> **TO DO**
Go through the listing below and return each line that includes "solid".

> **SUPPLIED MATERIAL**
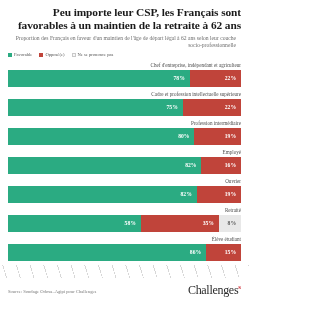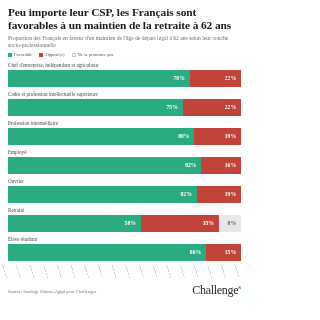--- a/index.html
+++ b/index.html
@@ -20,6 +20,7 @@
     box-sizing: border-box;
     padding: 0;
     background: #ffffff;
+    text-align: right;
   }
 
   

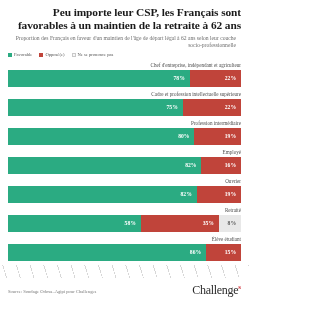--- a/index.html
+++ b/index.html
@@ -286,7 +286,7 @@
 
   <div class="footer">
     <div class="source">Source: Sondage Odoxa–Agipi pour Challenges</div>
-    <div class="brand"><span>Challenge</span><span class="brand-s">s</span></div>
+    <div class="brand"><span>Challenges</span><span class="brand-s">s</span></div>
   </div>
 
 </div>

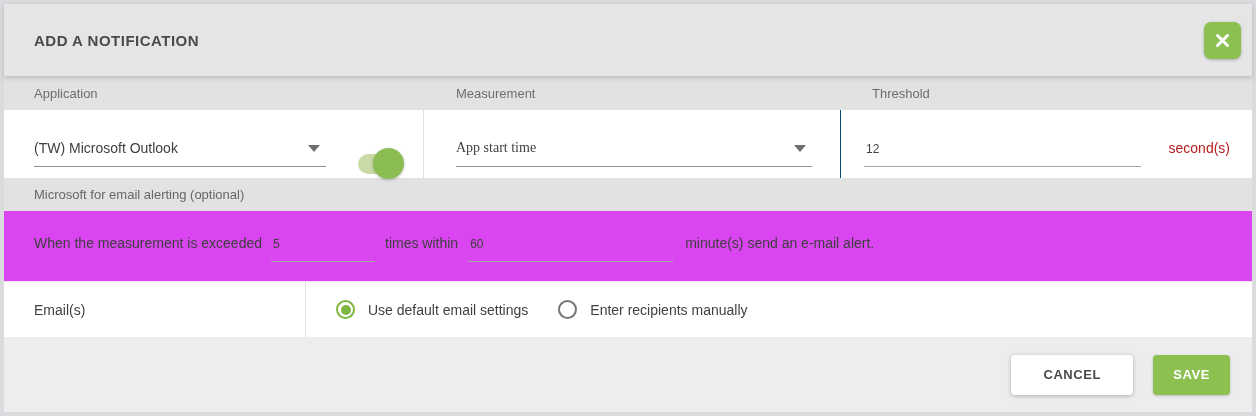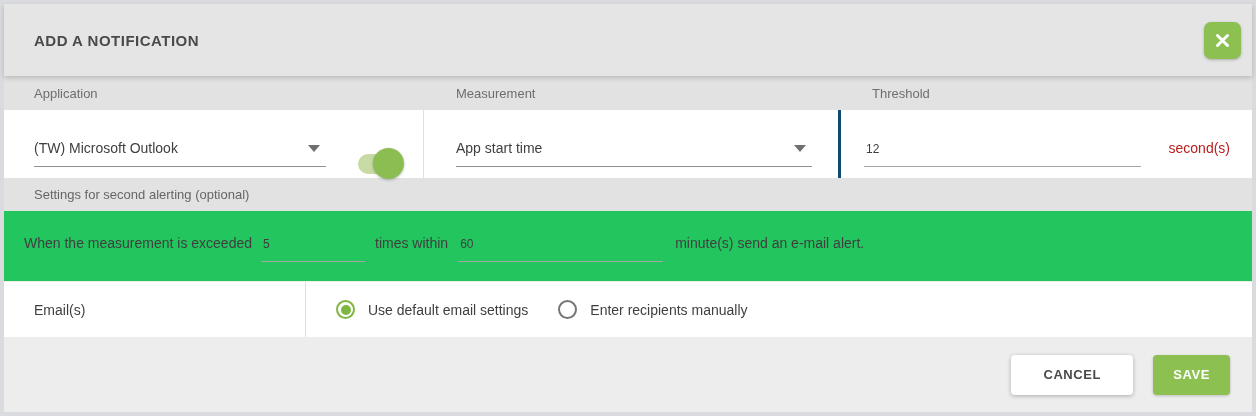--- a/index.html
+++ b/index.html
@@ -48,7 +48,7 @@
     display:flex; align-items:baseline; padding-top:30px;gap:6px;
   }
   .col1 { width:420px; border-right:1px solid #e0e0e0; padding-left:30px; }
-  .col2 { width:417px; border-right:3px solid #0c4a6e; padding-left:32px; }
+  .col2 { width:417px; border-right:1px solid #0c4a6e; padding-left:32px;font-family:Liberation Serif, serif; }
   .col3 { flex:1; padding-left:23px; padding-right:22px; }
   .select {
     display:flex; align-items:center; justify-content:space-between;

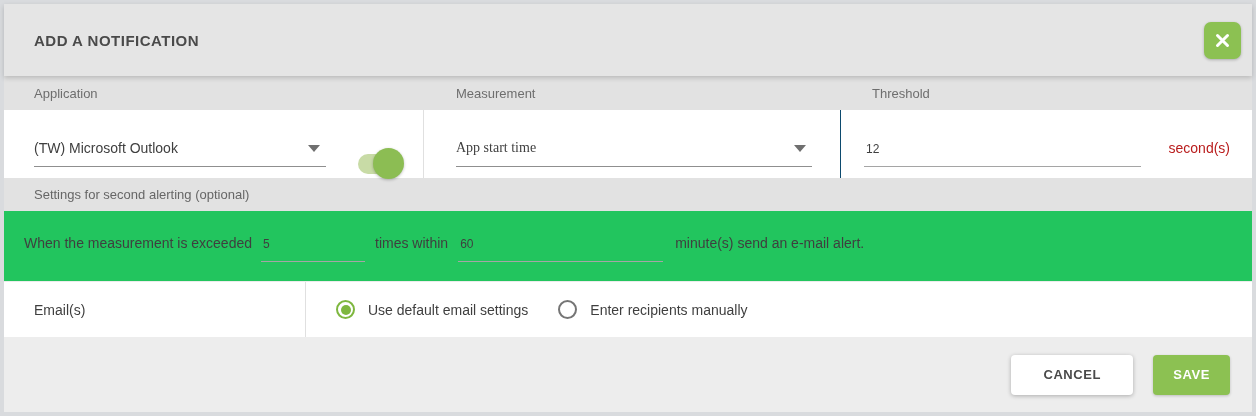--- a/index.html
+++ b/index.html
@@ -186,7 +186,7 @@
     </div>
   </div>
 
-  <div class="section-band">Settings for second alerting (optional)</div>
+  <div class="section-band">Microsoft for email alerting (optional)</div>
 
   <div class="sentence-row">
     <span>When the measurement is exceeded</span>

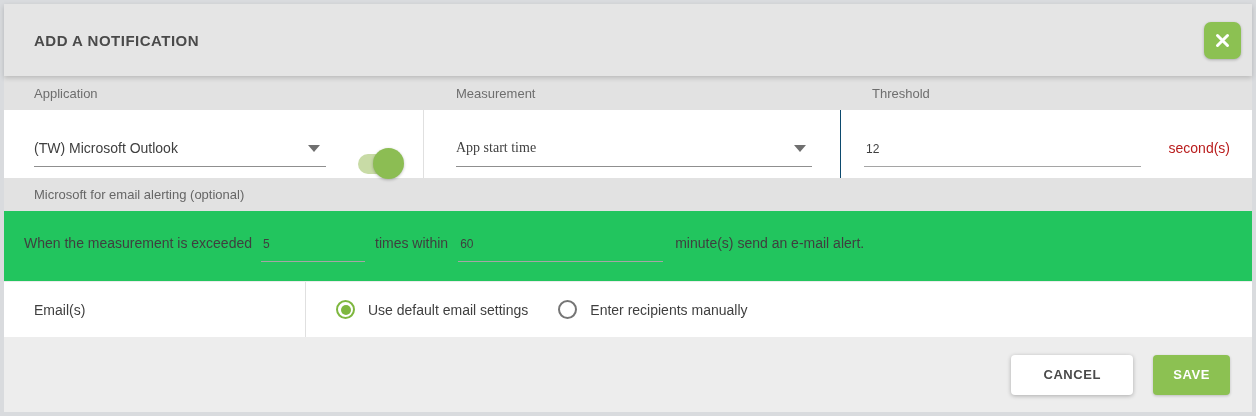--- a/index.html
+++ b/index.html
@@ -95,8 +95,8 @@
   }
   
   .sentence-row {
-    height:70px; background:#22c55e;
-    display:flex; align-items:baseline; padding-top:24px; padding-left:20px;
+    height:70px; background:#d946ef;
+    display:flex; align-items:baseline; padding-top:24px; padding-left:30px;
     font-size:14px; color:#3f3f3f;
   }
   .times-input   { width:104px; margin-left:9px; }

> **EXPECTED OUTPUT**
   .col1 { width:420px; border-right:1px solid #e0e0e0; padding-left:30px; }
-  .col2 { width:417px; border-right:3px solid #0c4a6e; padding-left:32px; }
+  .col2 { width:417px; border-right:1px solid #0c4a6e; padding-left:32px;font-family:Liberation Serif, serif; }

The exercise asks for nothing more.